P(-2.12 < Z < 2.12) = P(Z < 2.12) - P(Z < -2.12)

= 0.9830 - 0.0170

= 0.9660

d)

P( -2.12 < Z < 0) = P(Z < 0) - P(Z < -2.12)

= 0.5 - 0.0170

= 0.4830

e)

P(-4 < Z < 0) = P(Z < 0) - P(Z < -4.00)

= 0.5 - 0

= 0.5

f)

P(Z < -1.32 OR Z > 1.32) = 1 - P( -1.32 < Z < 1.32)
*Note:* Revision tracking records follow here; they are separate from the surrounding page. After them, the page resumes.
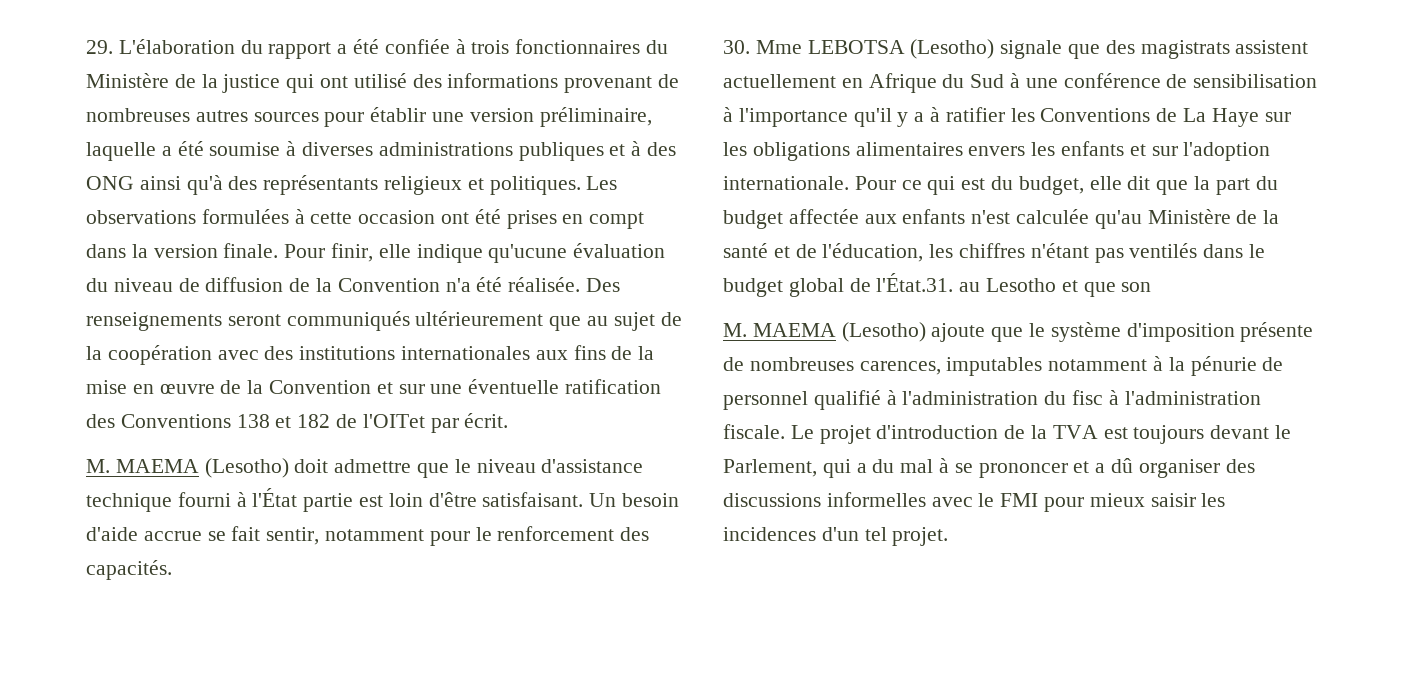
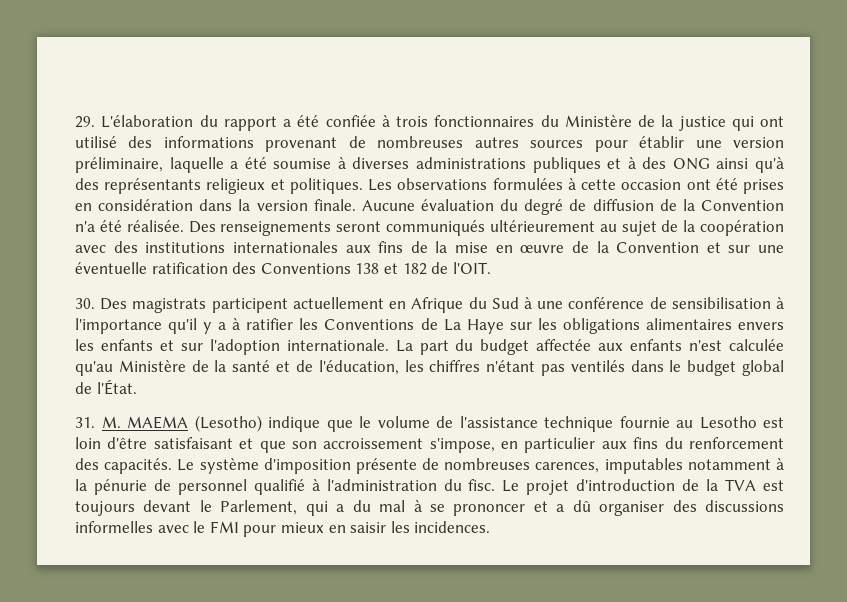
- Les observations formulées à cette occasion ont été prises en compt dans la version finale.
+ Les observations formulées à cette occasion ont été prises en considération dans la version finale.
- Pour finir, elle indique qu'ucune évaluation du niveau de diffusion de la Convention n'a été réalisée.
+ Aucune évaluation du degré de diffusion de la Convention n'a été réalisée.
- Des renseignements seront communiqués ultérieurement que au sujet de la coopération avec des institutions internationales aux fins de la mise en œuvre de la Convention et sur une éventuelle ratification des Conventions 138 et 182 de l'OITet par écrit.
- M. MAEMA (Lesotho) doit admettre que le niveau d'assistance technique fourni à l'État partie est loin d'être satisfaisant. Un besoin d'aide accrue se fait sentir, notamment pour le renforcement des capacités.
- 30. Mme LEBOTSA (Lesotho) signale que des magistrats assistent actuellement en Afrique du Sud à une conférence de sensibilisation à l'importance qu'il y a à ratifier les Conventions de La Haye sur les obligations alimentaires envers les enfants et sur l'adoption internationale.
+ Des renseignements seront communiqués ultérieurement au sujet de la coopération avec des institutions internationales aux fins de la mise en œuvre de la Convention et sur une éventuelle ratification des Conventions 138 et 182 de l'OIT.
+ 30. Des magistrats participent actuellement en Afrique du Sud à une conférence de sensibilisation à l'importance qu'il y a à ratifier les Conventions de La Haye sur les obligations alimentaires envers les enfants et sur l'adoption internationale.
- Pour ce qui est du budget, elle dit que la part du budget affectée aux enfants n'est calculée qu'au Ministère de la santé et de l'éducation, les chiffres n'étant pas ventilés dans le budget global de l'État.31. au Lesotho et que son
- M. MAEMA (Lesotho) ajoute que le système d'imposition présente de nombreuses carences, imputables notamment à la pénurie de personnel qualifié à l'administration du fisc à l'administration fiscale.
+ La part du budget affectée aux enfants n'est calculée qu'au Ministère de la santé et de l'éducation, les chiffres n'étant pas ventilés dans le budget global de l'État.
+ 31. M. MAEMA (Lesotho) indique que le volume de l'assistance technique fournie au Lesotho est loin d'être satisfaisant et que son accroissement s'impose, en particulier aux fins du renforcement des capacités. Le système d'imposition présente de nombreuses carences, imputables notamment à la pénurie de personnel qualifié à l'administration du fisc.
- Le projet d'introduction de la TVA est toujours devant le Parlement, qui a du mal à se prononcer et a dû organiser des discussions informelles avec le FMI pour mieux saisir les incidences d'un tel projet.
+ Le projet d'introduction de la TVA est toujours devant le Parlement, qui a du mal à se prononcer et a dû organiser des discussions informelles avec le FMI pour mieux en saisir les incidences.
= 1 - [ P(Z < 1.32) - P(Z < -1.32) ]

= 1 - [ 0.9066 - 0.0934 ]

= 0.1868

g)

P( -1.32 < Z < 1.32) = P(Z < 1.32) - P(Z < -1.32)

= 0.9066 - 0.0934

= 0.8132

h)

f + g = 0.1868 + 0.8132

= 1

yes, Since total area between z-score of -1.32 and z-score of 1.32 and outside of -1.32 and 1.32 is

whole area of the curve.

It should be 1.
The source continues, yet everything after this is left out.